He closes his eyes and images of Reid, drugged and tied and tortured against every wish comes back to play in his mind. Reid’s voice, shaking and firm and resolute, being forced to choose, being forced to play a fatal game of Russian roulette. Reid’s voice on the screen, telling everyone that he chooses –

_I choose Aaron Hotchner._

And in a flash, he knows exactly what to do. He takes firm, short, resolute steps across the room to make his way to the window where Reid is standing.

He presses briefly on Reid’s back so that he’s forced to turn. The cold, unwavering rage on Reid’s face is still present, although it seems to have been pushed into a corner by an underlying emotion: _fear_. Hotch steels himself. _This will be my absolution_ , he repeats to himself over and over again, doesn’t allow himself to think further, doesn’t allow himself to think of this beyond a strictly professional exchange.

Slowly, deliberately, never breaking eye-contact with Reid, he reaches back and unclasps his collar – Haley’s collar - and sets it on the window-sill. Reid’s eyes widen comically but he doesn’t allow himself to falter.

“I’m not leaving,” he says with a calmness in his voice that betrays his nervous energy, his anticipation. He doesn’t look at anywhere but Reid, silently pleading with his eyes, silently willing Reid to understand the extent, the _meaning_ of what he’s giving.
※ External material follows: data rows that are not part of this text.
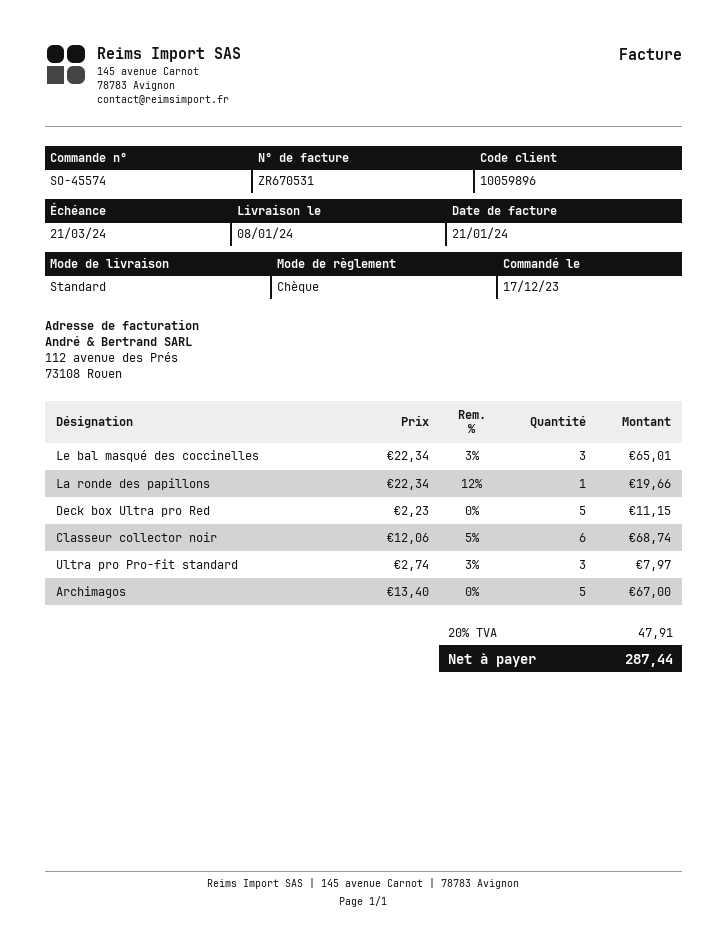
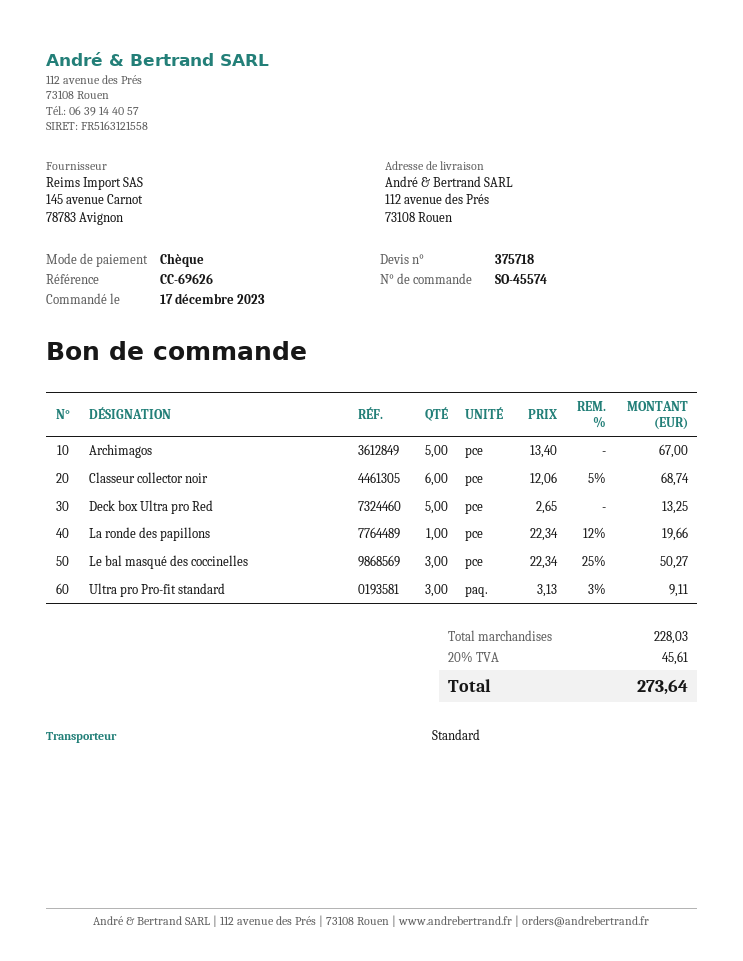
Le bal masqué des coccinelles: 3 x 22.34 - 3% = 65.01 -> 3 x 22.34 - 25% = 50.27
Deck box Ultra pro Red: 5 x 2.23 = 11.15 -> 5 x 2.65 = 13.25
Ultra pro Pro-fit standard: 3 x 2.74 - 3% = 7.97 -> 3 x 3.13 - 3% = 9.11
tax: 20% = 47.91 -> 20% = 45.61
total: 287.44 -> 273.64

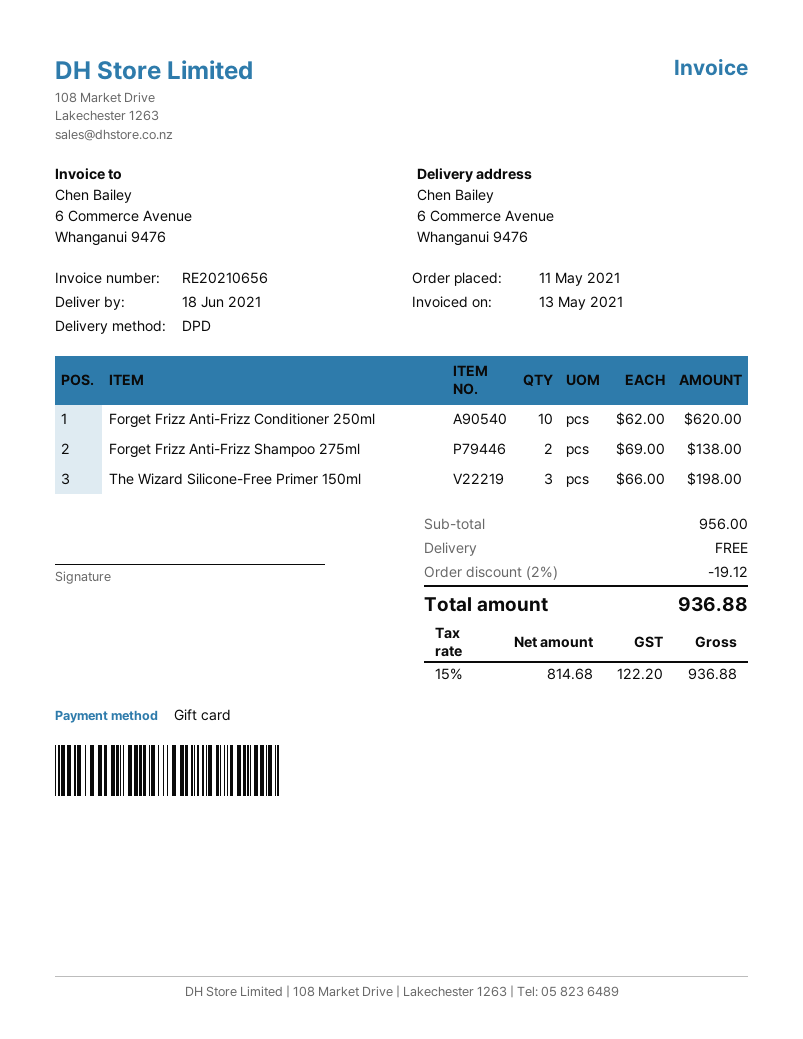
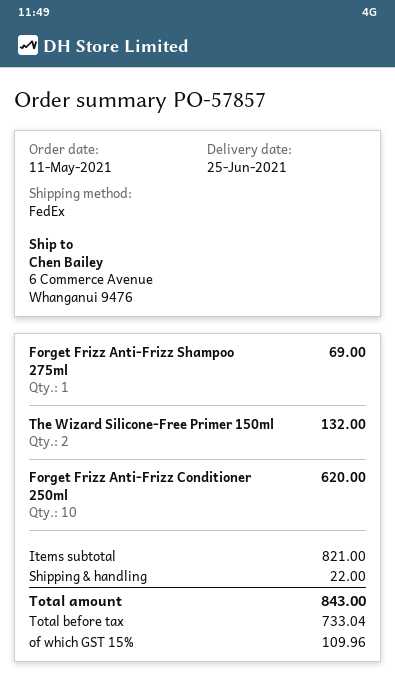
delivery date: 2021-06-18 -> 2021-06-25
shipping method: DPD -> FedEx
Forget Frizz Anti-Frizz Shampoo 275ml: 2 for 138.00 -> 1 for 69.00
The Wizard Silicone-Free Primer 150ml: 3 for 198.00 -> 2 for 132.00
subtotal: 956.00 -> 821.00
discount: 2% = 19.12 -> none
shipping: 0.00 -> 22.00
net: 814.68 -> 733.04
tax: 15% = 122.20 -> 15% = 109.96
total: 936.88 -> 843.00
“I want to help you,” he says firmly. _I can’t go back from this,_ he does not say. Something in Reid’s eyes soften that Hotch pretends not to notice, just like he ignores the increasingly worsening tremors on Reid’s hands.

Reid shakes his head, opens his mouth to say something but he’s faster, has always been faster in these situations. “No,” he repeats slowly, deliberately looking into Reid’s eyes and willing the other man to not blink, “tell me what I can do.”

Reid still doesn’t speak, and he feels part of the inexplicable courage that had seized him only a few minutes ago evaporate somewhat. He takes another deep breath and moves one step closer.

“ _Tell_ me what I can do,” he repeats again.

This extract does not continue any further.